# Merry Christmas To All At Fertility Friends



## lisabelle (Nov 14, 2005)

I just had to pop on to wish you all a very Merry Christmas and a fantastic New Year.  Whatever stage you are at with your treatment and surrogacy journeys I wish you so much luck.  Having read so many stories on this website it is quite easy to see that miracles do happen and the next miracle could be yours!

Thank you all for the love and support you have shown me over the last two years.  You women are amazing. I am blessed to have found this website and to have gained so many friends.

For anyone going through a difficult time please use Christmas to get your energy back ready to take 2008 by storm.  

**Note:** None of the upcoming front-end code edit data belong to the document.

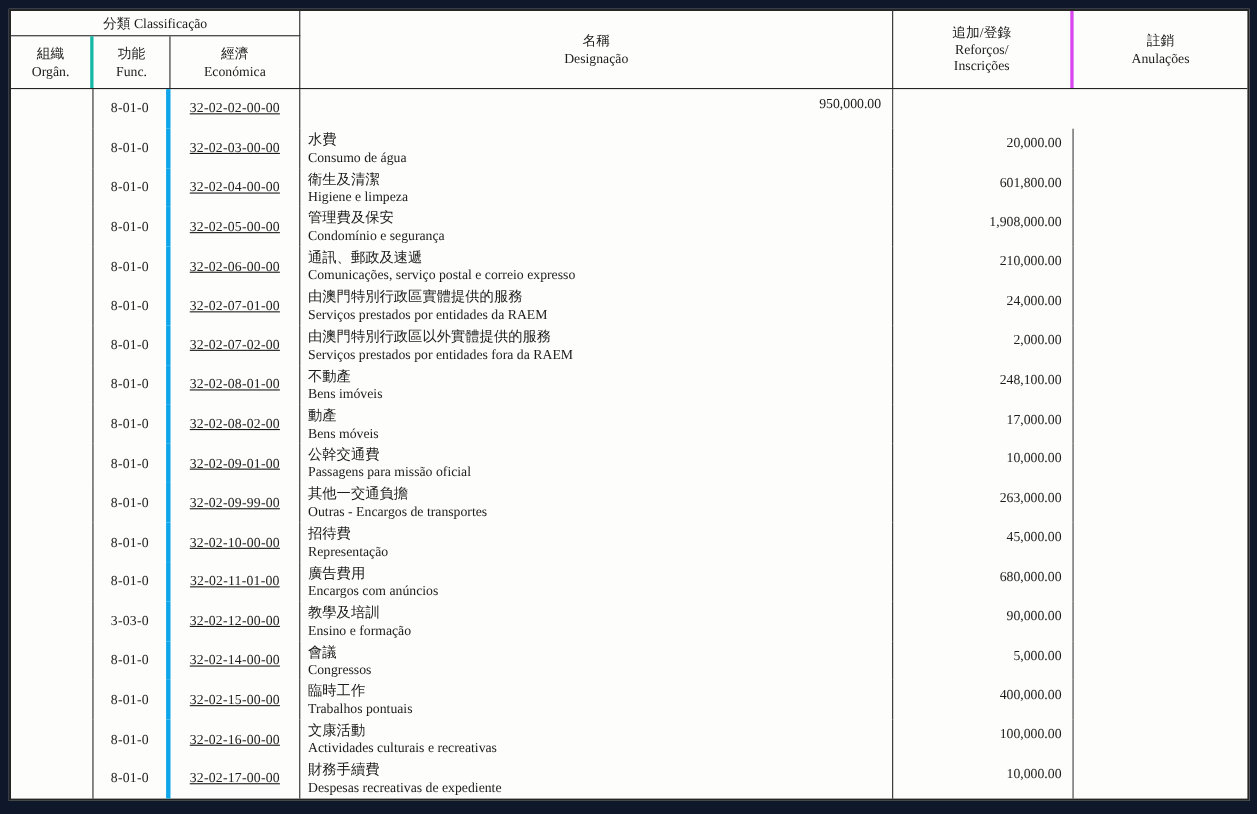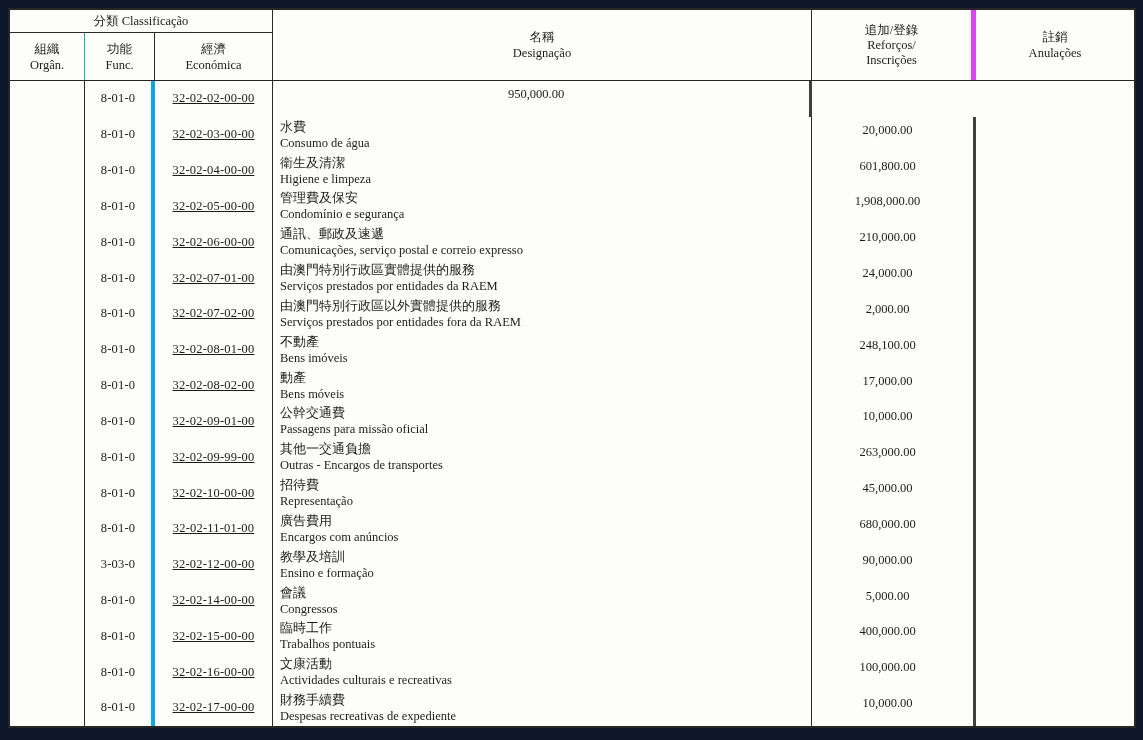--- a/index.html
+++ b/index.html
@@ -38,7 +38,7 @@
   .h-func  { grid-column:2; grid-row:2; border-right:1px solid #2a2a2a; }
   .h-econ  { grid-column:3; grid-row:2; border-right:1px solid #2a2a2a; }
   .h-desig { grid-column:4; grid-row:1/3; border-right:1px solid #2a2a2a; }
-  .h-ref   { grid-column:5; grid-row:1/3; border-right:5px solid #d946ef; line-height:15px; }
+  .h-ref   { grid-column:5; grid-row:1/3; border-right:3px solid #d946ef; line-height:15px; }
   .h-anul  { grid-column:6; grid-row:1/3; }
   
   .tbody { flex:1; display:flex; flex-direction:column; }

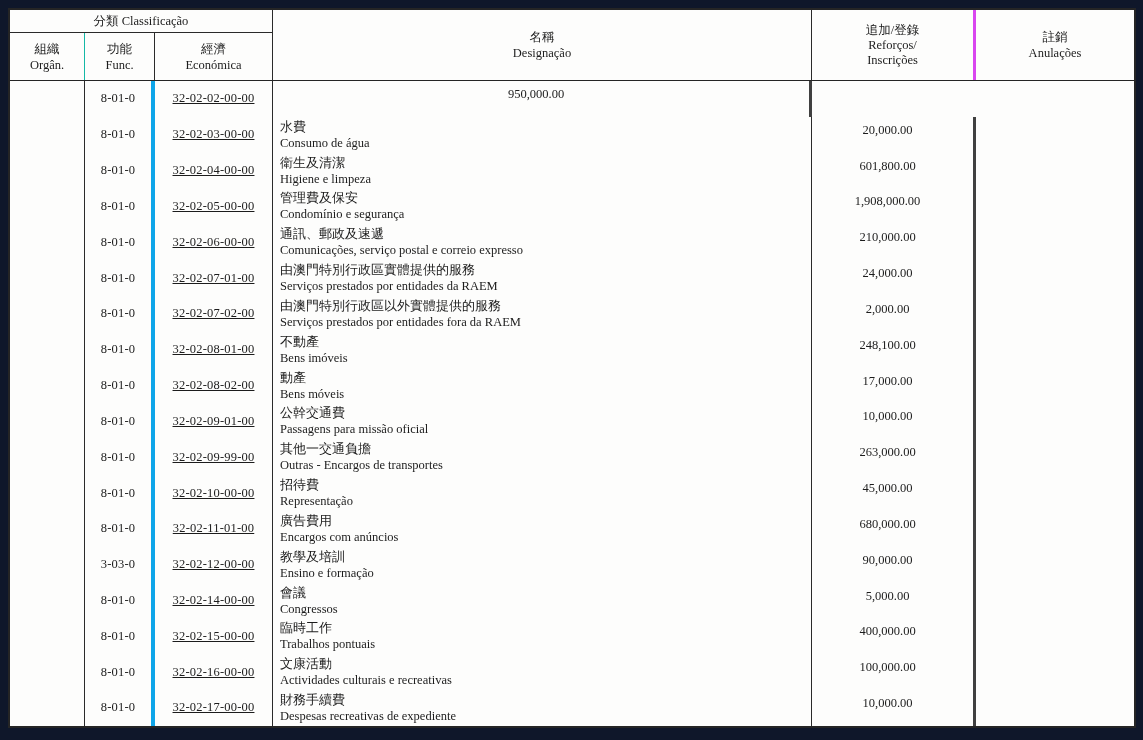--- a/index.html
+++ b/index.html
@@ -34,7 +34,7 @@
     text-align:center;
   }
   .h-class { grid-column:1/4; grid-row:1; border-right:1px solid #2a2a2a; border-bottom:1px solid #2a2a2a; }
-  .h-org   { grid-column:1; grid-row:2; border-right:1px solid #14b8a6; }
+  .h-org   { grid-column:1; grid-row:2; border-right:3px solid #14b8a6; }
   .h-func  { grid-column:2; grid-row:2; border-right:1px solid #2a2a2a; }
   .h-econ  { grid-column:3; grid-row:2; border-right:1px solid #2a2a2a; }
   .h-desig { grid-column:4; grid-row:1/3; border-right:1px solid #2a2a2a; }

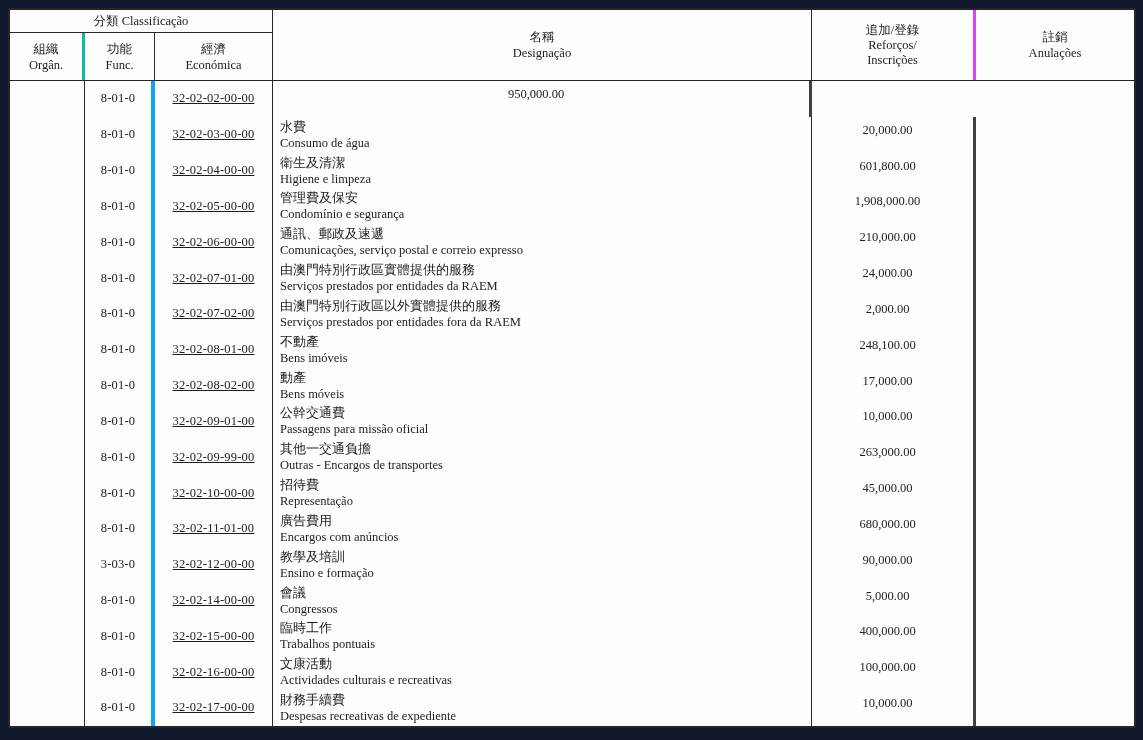--- a/index.html
+++ b/index.html
@@ -52,7 +52,7 @@
   .c-func { border-right:4px solid #0ea5e9; display:flex; align-items:center; justify-content:center; letter-spacing:.2px; }
   .c-econ { border-right:1px solid #2a2a2a; display:flex; align-items:center; justify-content:center; letter-spacing:.2px;text-decoration:underline; }
   .c-desig{ border-right:1px solid #2a2a2a; padding:1px 4px 0 7px; overflow:hidden; }
-  .c-ref  { border-right:3px solid #404040; text-align:center; padding:6px 10px 0 0; }
+  .c-ref  { border-right:1px solid #404040; text-align:right; padding:6px 10px 0 0; }
   .c-anul { }
   .zh { font-size:13px; line-height:17px; display:block; }
   .pt { font-size:12.5px; line-height:17px; display:block; }

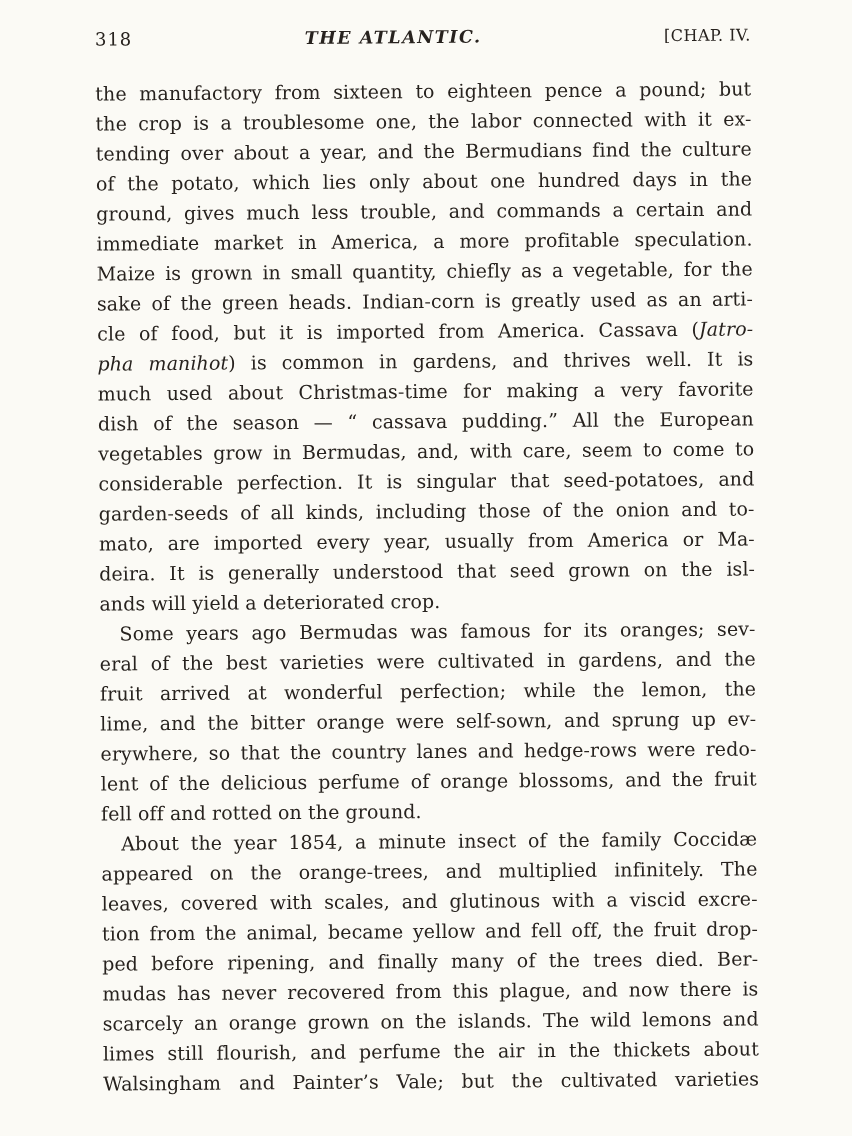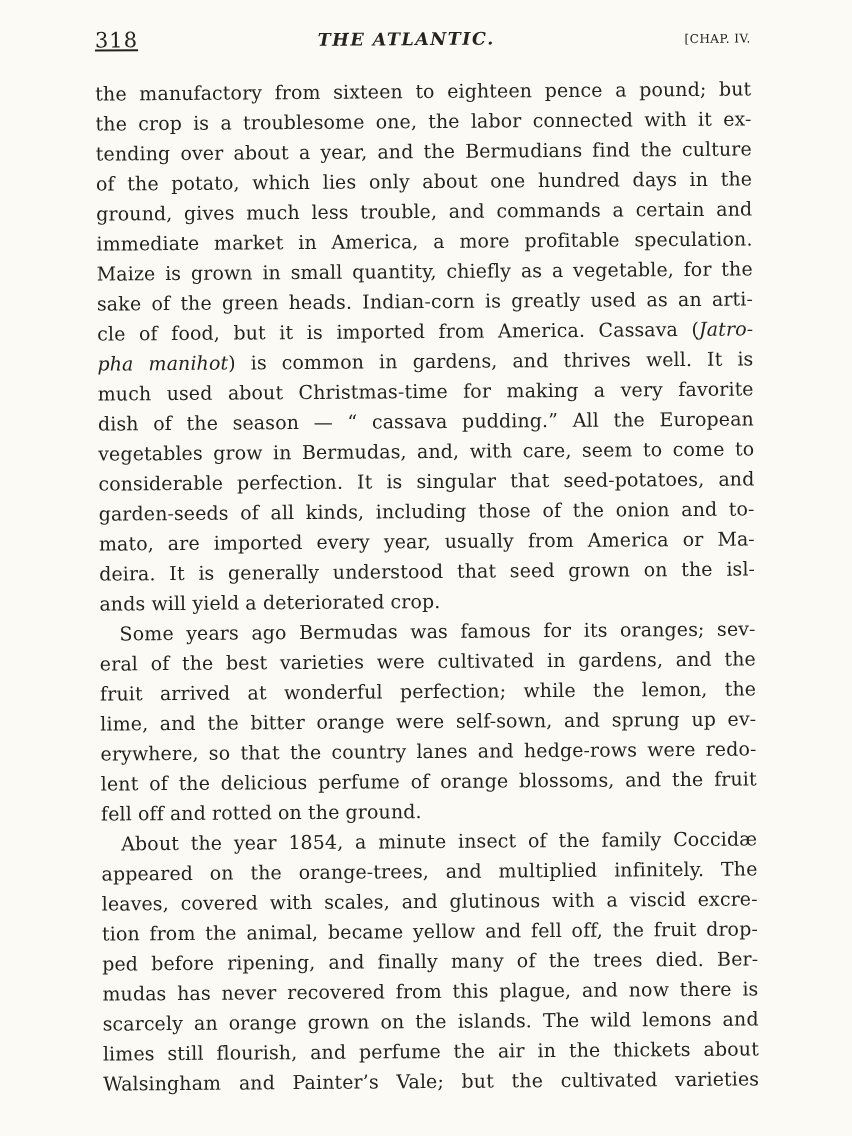--- a/index.html
+++ b/index.html
@@ -27,7 +27,7 @@
     margin-bottom: 20px;
     height: 30px;
   }
-  .pageno   { font-size: 21px; letter-spacing: 1px; text-decoration: underline; }
+  .pageno   { font-size: 18px; letter-spacing: 1px; }
   .title    { font-style: italic; font-weight: bold; font-size: 17.5px; letter-spacing: 1.5px; margin-left: -10px; }
   .chap     { font-size: 12px; letter-spacing: 0.5px; font-variant: small-caps; }
   .text-block { width: 656px; }

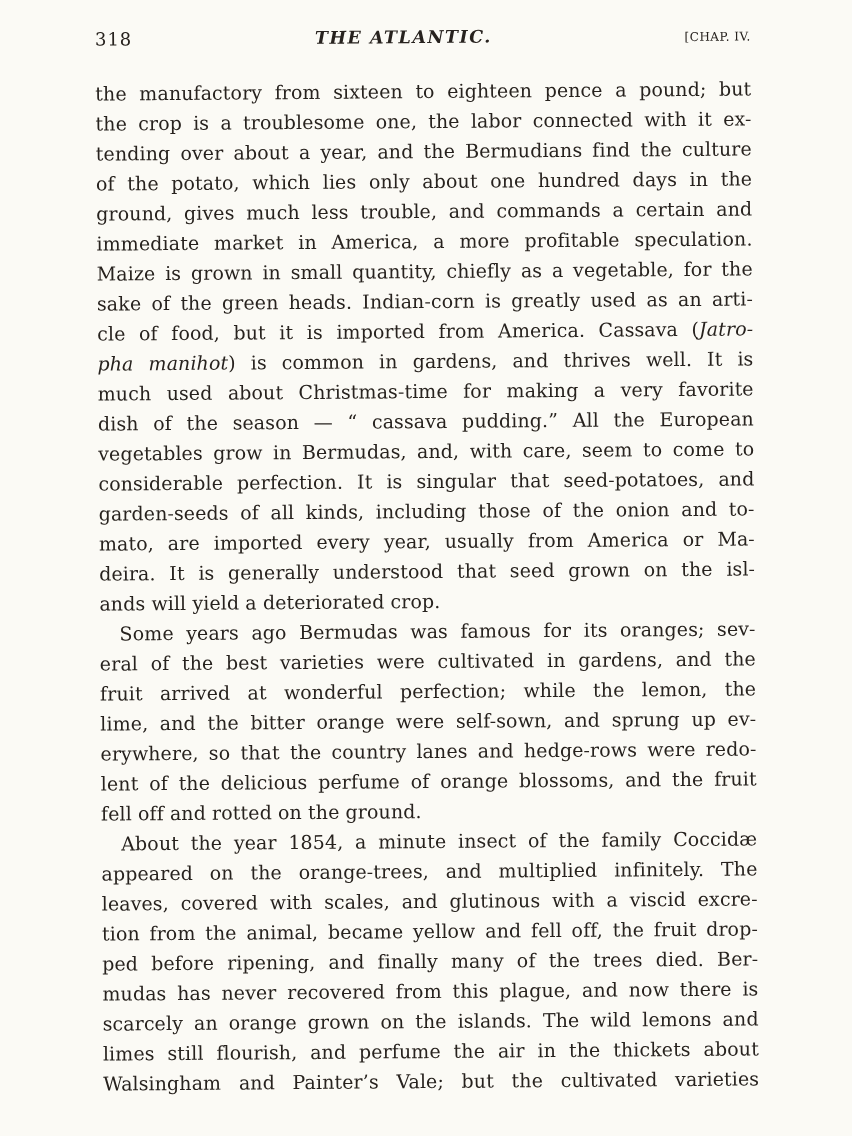--- a/index.html
+++ b/index.html
@@ -29,7 +29,7 @@
   }
   .pageno   { font-size: 18px; letter-spacing: 1px; }
   .title    { font-style: italic; font-weight: bold; font-size: 17.5px; letter-spacing: 1.5px; margin-left: -10px; }
-  .chap     { font-size: 12px; letter-spacing: 0.5px; font-variant: small-caps; }
+  .chap     { font-size: 16px; letter-spacing: 0.5px; font-variant: small-caps; }
   .text-block { width: 656px; }
   .para { margin: 0; padding: 0; }
   .line {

From the bottom of my heart I wish you all whatever you dream of in the New Year.   

Love you all  


Lisa 

P.S.  Evie is eagerly waiting Santa's arrival...but hasn't really got a clue what is going on!!


----------



## Jo (Mar 22, 2002)

lisabelle said:


> P.S. Evie is eagerly waiting Santa's arrival...but hasn't really got a clue what is going on!!


Awww bless her, bet she will be spoilt rotten  

Thank you Lisa 

I to would like to say







, everyone on here has their own special story, all I hope is that many of the dreams that are being dreamt will come true with the help of very special angels.

May 2008 be the year of hopes and dreams coming true  

Love Jo
x x x


----------



## Jaq (Sep 23, 2003)

MERRY CHRISTMAS from me too    
Wherever anyone is in the  country (or indeed the world!), you all feel so close on FF. I hope you all have a great 2008 and may all your dreams come true.
Love Jaq


----------



## surromummyuk (Oct 4, 2007)

aw,merry xmas to you too hun!!


----------